Art. 14.º - 1 - A Comissão para a Igualdade no Trabalho e no Emprego passa a ter a seguinte constituição:
a) Dois representantes do Ministério do Emprego e da Segurança Social, um dos quais presidirá;
b) Um representante do Ministério do Planeamento e da Administração do Território;
c) Um representante do membro do Governo que tiver a seu cargo a função pública;
d) Um representante da Comissão da Condição Feminina;
e) Dois representantes das associações sindicais;
f) Dois representantes das associações patronais.
2 - A Comissão delibera validamente com a presença da maioria dos seus membros, cabendo ao presidente, em caso de empate, voto de qualidade.
3 - O apoio administrativo é facultado à Comissão pelo Instituto do Emprego e Formação Profissional.
4 - Os encargos com o pessoal e o funcionamento da Comissão são suportados pelo orçamento do Instituto do Emprego e Formação Profissional.
5 - O regulamento de funcionamento da Comissão será aprovado por despacho conjunto do Ministro do Emprego e da Segurança Social e do membro do Governo que tiver a seu cargo a função pública.
Art. 15.º O artigo 15.º do Decreto-Lei 392/79, de 20 de Setembro, passa a ter a seguinte redacção:
Art. 15.º - 1 - Compete à comissão para a Igualdade no Trabalho e no Emprego:
a) Recomendar ao ministro responsável pelo sector do trabalho a adopção de providências legislativas, regulamentares e administrativas tendentes a aperfeiçoar a aplicação das normas consignadas no presente diploma;
b) Promover a realização de estudos e investigações, com o objectivo de eliminar a discriminação das mulheres no trabalho e no emprego;
c) Incentivar e dinamizar acções tendentes a divulgar os objectivos do presente diploma;
d) Tornar públicos, por todos os meios ao seu alcance, casos de comprovada violação das normas do presente diploma, desde que a decisão seja tomada por unanimidade dos seus membros ou mereça a concordância do ministro responsável pelo sector do trabalho;
e) Promover a assessoria a entidades responsáveis pela elaboração dos instrumentos de regulamentação colectiva de trabalho, com vista a serem correctamente estabelecidas as correlações entre as várias categorias profissionais e as remunerações que lhe correspondem;
f) Emitir e aprovar pareceres, em matéria de igualdade no trabalho e no emprego, sempre que solicitados pela Inspecção do Trabalho, pelo juiz da causa, pelas associações sindicais e patronais, pela entidade encarregada de proceder à tentativa de conciliação em conflitos individuais de trabalho ou por qualquer interessado;
g) Determinar a realização de visitas aos locais de trabalho ou solicitá-las à Inspecção do Trabalho, com a finalidade de comprovar quaisquer práticas discriminatórias;
h) Assegurar o expediente, superintender nos respectivos serviços e, em geral, garantir as condições necessárias ao desenvolvimento da sua actividade.
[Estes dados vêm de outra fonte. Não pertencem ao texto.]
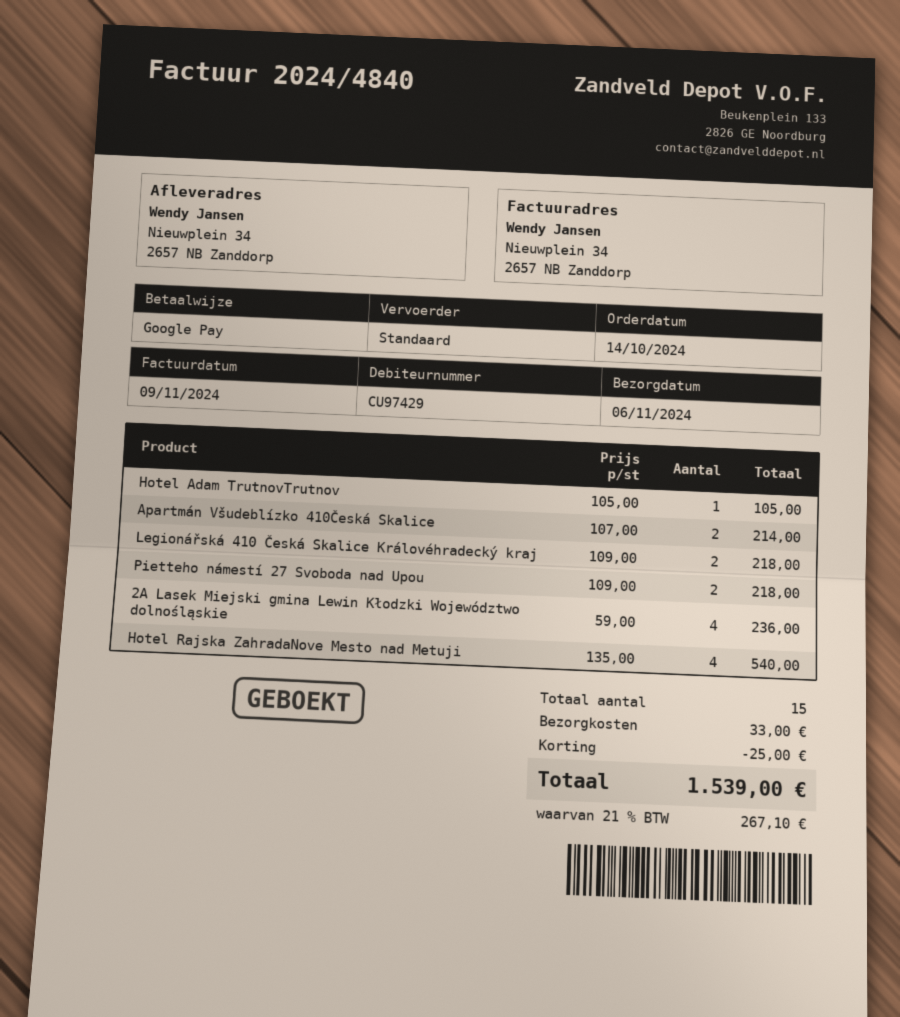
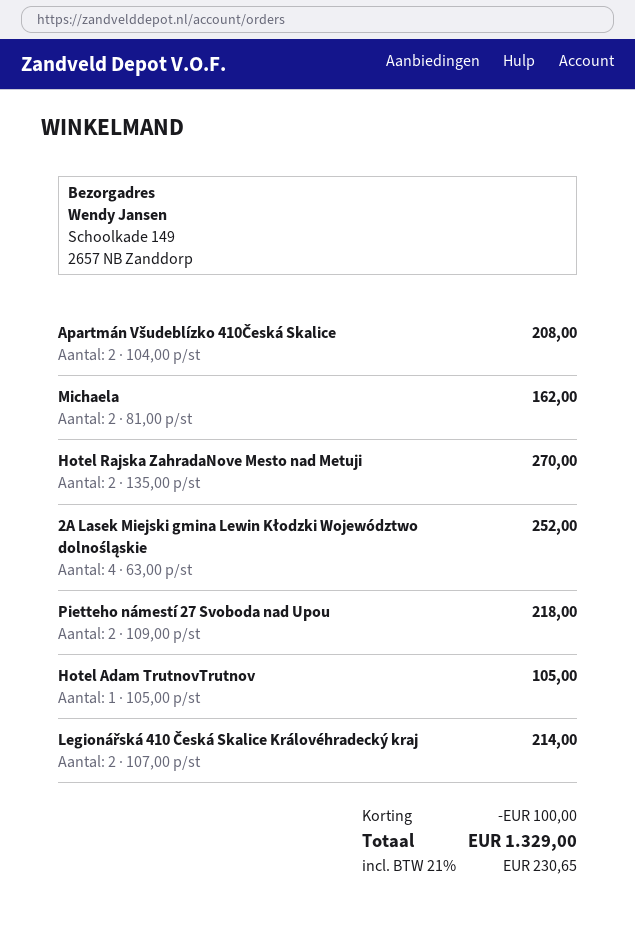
ship to: Nieuwplein 34, 2657 NB Zanddorp -> Schoolkade 149, 2657 NB Zanddorp
Apartmán Všudeblízko 410Česká Skalice: 2 x 107.00 = 214.00 -> 2 x 104.00 = 208.00
Legionářská 410 Česká Skalice Královéhradecký kraj: 2 x 109.00 = 218.00 -> 2 x 107.00 = 214.00
2A Lasek Miejski gmina Lewin Kłodzki Województwo dolnośląskie: 4 x 59.00 = 236.00 -> 4 x 63.00 = 252.00
Hotel Rajska ZahradaNove Mesto nad Metuji: 4 x 135.00 = 540.00 -> 2 x 135.00 = 270.00
Michaela: none -> 2 x 81.00 = 162.00
discount: 25.00 -> 100.00
shipping: 33.00 -> none
tax: 21% = 267.10 -> 21% = 230.65
total: 1539.00 -> 1329.00

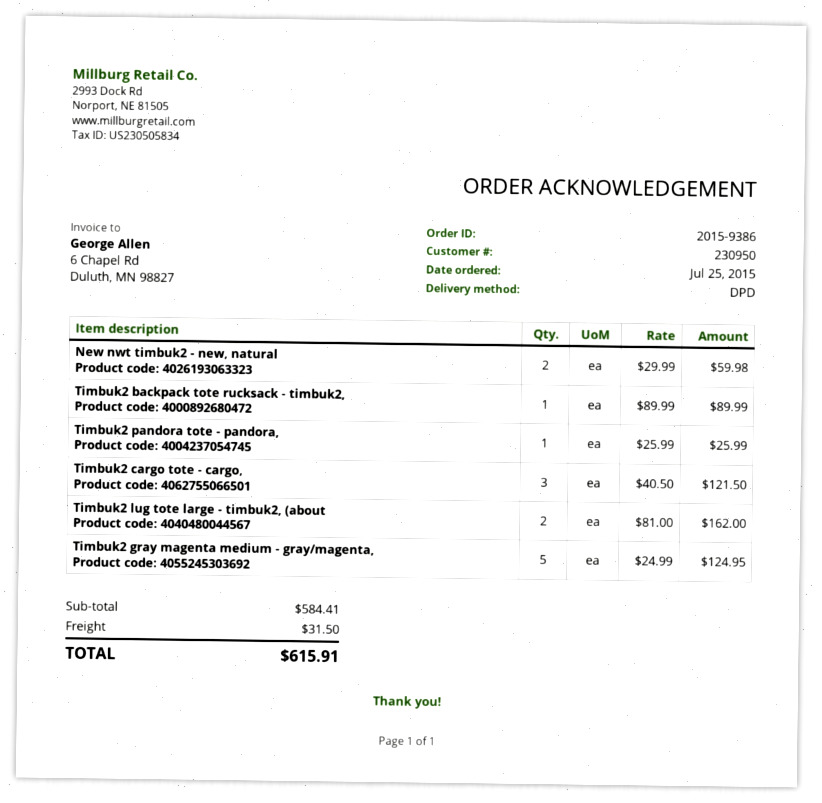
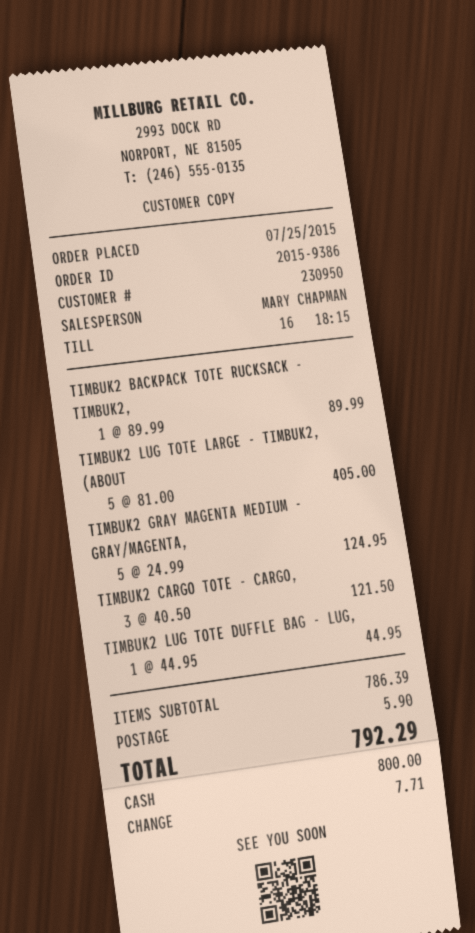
New nwt timbuk2 - new, natural: 2 x 29.99 = 59.98 -> none
Timbuk2 pandora tote - pandora,: 1 x 25.99 = 25.99 -> none
Timbuk2 lug tote large - timbuk2, (about: 2 x 81.00 = 162.00 -> 5 x 81.00 = 405.00
TIMBUK2 LUG TOTE DUFFLE BAG - LUG,: none -> 1 x 44.95 = 44.95
subtotal: 584.41 -> 786.39
shipping: 31.50 -> 5.90
total: 615.91 -> 792.29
2 - A competência conferida pela alínea a) do número anterior será obrigatoriamente exercida relativamente às comissões encarregadas de elaborar portarias de regulamentação de trabalho.
3 - No exercício da sua competência a Comissão poderá solicitar informações e pareceres a qualquer entidade pública ou privada, bem como a colaboração de assessores de que careça.
4 - Em matéria de emprego, a Comissão deverá articular as suas acções com o Conselho Nacional do Plano.
Art. 16.º São revogados os n.os 2 a 5 do artigo 14.º do Decreto-Lei 392/79, de 20 de Setembro.
Visto e aprovado em Conselho de Ministros de 4 de Agosto de 1988. - Aníbal António Cavaco Silva - Miguel José Ribeiro Cadilhe - Luís Francisco Valente de Oliveira - José Albino da Silva Peneda.
Promulgado em 5 de Novembro de 1988.
Publique-se.O Presidente da República, MÁRIO SOARES.
Referendado em 9 de Novembro de 1988.
O Primeiro-Ministro, Aníbal António Cavaco Silva.